Pego de surpresa por medida de Donald Trump, Governo Bolsonaro não planeja retaliações

Bolsonaro não planeja retaliações a Trump. Foto: Reprodução

O tuíte de Donald Trump anunciando a retomada das tarifas sobre o aço e alumínio do Brasil e da Argentina caiu como uma bomba no governo brasileiro. O Planalto e o Itamaraty foram pegos de surpresa, e preparam agora argumentos para provar ao presidente americano que a desvalorização do real não é proposital.

A estratégia é fazer contatos com autoridades americanas e tentar reverter a medida de forma discreta. No momento, o governo brasileiro não planeja impor tarifas retaliatórias.

A grande maioria dos países que foram alvejados na guerra comercial de Trump retaliaram.

União Europeia, China, Turquia, Rússia e Índia, além de Canadá e México, que têm acordo comercial com o vizinho, impuseram tarifas contra produtos dos Estados Unidos em retaliação às sobretaxas impostas pelo governo Trump. Alguns no governo argumentam que o tuíte de Trump ainda pode ser revertido, uma vez que a medida ainda não foi oficializada pelo USTr (Escritório de Comércio dos EUA).

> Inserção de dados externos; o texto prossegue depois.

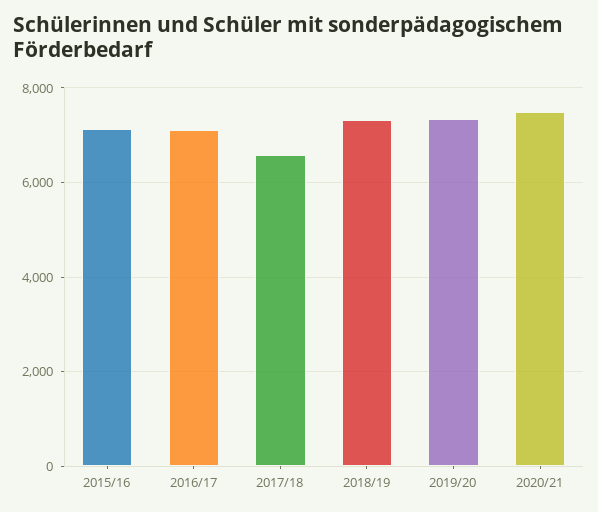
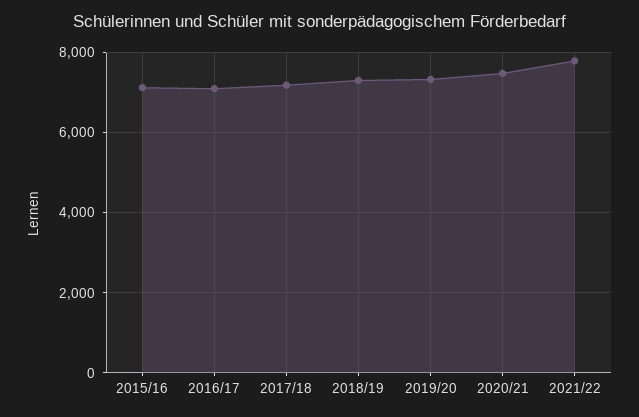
2017/18: 6600 -> 7200
2021/22: none -> 7800

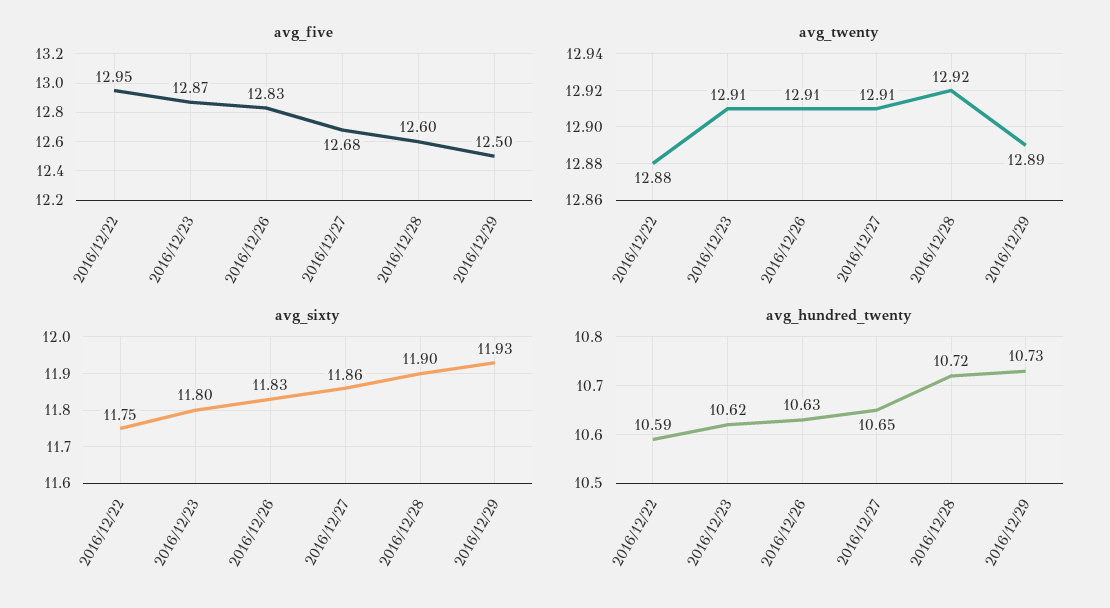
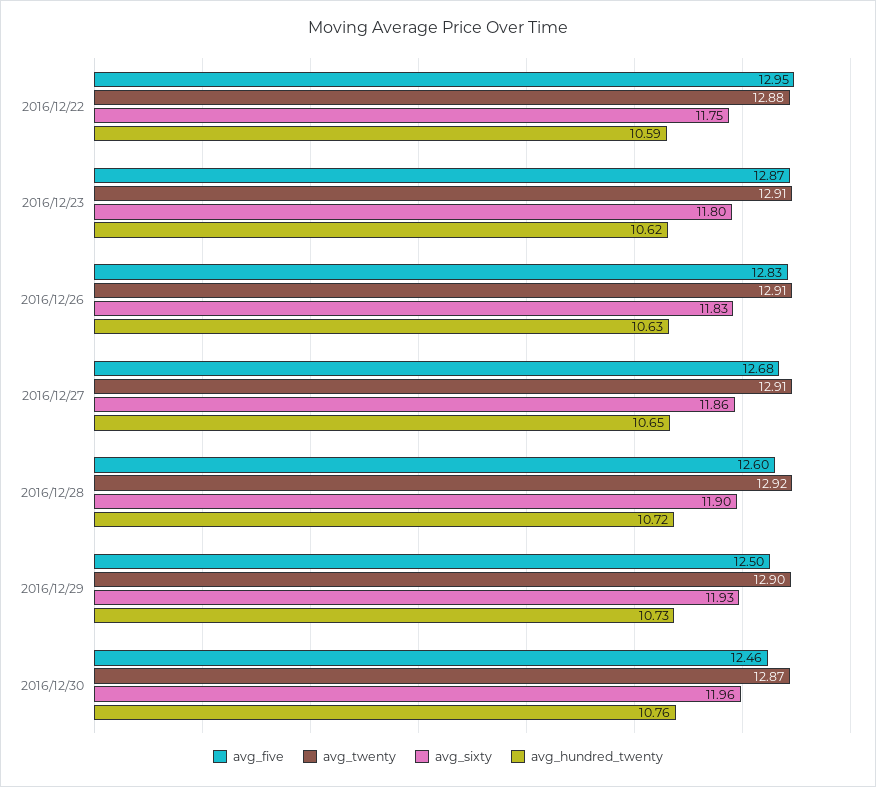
avg_twenty, 2016/12/29: 12.89 -> 12.9
avg_five, 2016/12/30: none -> 12.46
avg_twenty, 2016/12/30: none -> 12.87
avg_sixty, 2016/12/30: none -> 11.96
avg_hundred_twenty, 2016/12/30: none -> 10.76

Para Trump, a medida tem um claro contexto eleitoral. A guerra comercial contra a China vem causando prejuízos a agricultores de estados que serão essenciais na eleição de 2020. As exportações agrícolas dos EUA para a China em 2017, antes de iniciar a guerra comercial, foram de US$ 21,8 bilhões (ano fiscal).

Trump iniciou a guerra comercial ao impor tarifas sobre produtos chineses em julho de 2018. No ano fiscal de 2018, vendas de produtos agrícolas americanos para os chineses já caíram para US$ 16,2 bilhões e no ano fiscal de 2019, segundo o Departamento de Agricultura dos EUA, ficaram em US$ 10 bilhões.

A China passou a comprar muitos desses produtos agrícolas do Brasil e da Argentina, além de intensificar os investimentos da Iniciativa Cinturão e Rota, de obras de infraestrutura em vários países fornecedores de produtos agrícolas.

De quebra, Trump ainda faz um aceno ao chamado Cinturão da Ferrugem, estados como Michigan, Ohio, Pensilvânia, que têm concentração de siderúrgicas e sofrem com a concorrência chinesa— e também são estados-pêndulo, que decidem eleições. “Precisamos que nossos aliados e amigos também sigam as regras do jogo”, afirmou Kellyanne Conway, estrategista de Trump, justificando a imposição de tarifas sobre o Brasil e a Argentina.

Para a política externa de Bolsonaro, a medida é um duro golpe.

O país abriu mão do tratamento especial e diferenciado na OMC (Organização Mundial do Comércio) a pedido dos Estados Unidos, que querem modificar o mecanismo para não dar uma vantagem injusta à China em negociações comerciais.

Em troca, Trump anunciou apoio às ambições brasileiras de iniciar o processo de entrada na OCDE, o clube dos ricos. O governo de Bolsonaro vê a entrada no órgão como um selo de qualidade de políticas macroeconômicas.

Até agora, esse apoio não se concretizou.

Em agosto, em carta à organização, Washington reiterou o apoio às candidaturas de Argentina e Romênia na OCDE, mas se opôs a uma ampliação maior no número de membros do órgão, o que, na prática, solapa as ambições brasileiras. O Brasil ampliou e renovou neste ano cotas sem tarifa para importação de etanol e trigo, reivindicações americanas.

Mas os EUA não removeram as barreiras sanitárias que impedem a importação de carne bovina in natura nem anunciaram modificações na proteção do açúcar americano, outro pedido brasileiro.

Por fim, o Brasil cedeu às pressões dos EUA e votou pela primeira vez em 27 anos contra a resolução anual da ONU que condena o embargo econômico americano a Cuba.

Apenas Israel e Estados Unidos votaram da mesma maneira que o Brasil.

O máximo de sinalização positiva que o governo Trump deu a Bolsonaro foi o início da fase de testes para participar do Global Entry, programa que facilita a entrada de viajantes frequentes e pré-aprovados aos EUA, mas não os isenta de visto.

Os testes vão permitir identificar quais são as necessidades técnicas e operacionais para o lançamento de uma fase piloto e, só então, a execução plena e ampliada do programa.

Vários países da América Latina, como Argentina, México, Colômbia, Panamá, já fazem parte do Global Entry há tempos.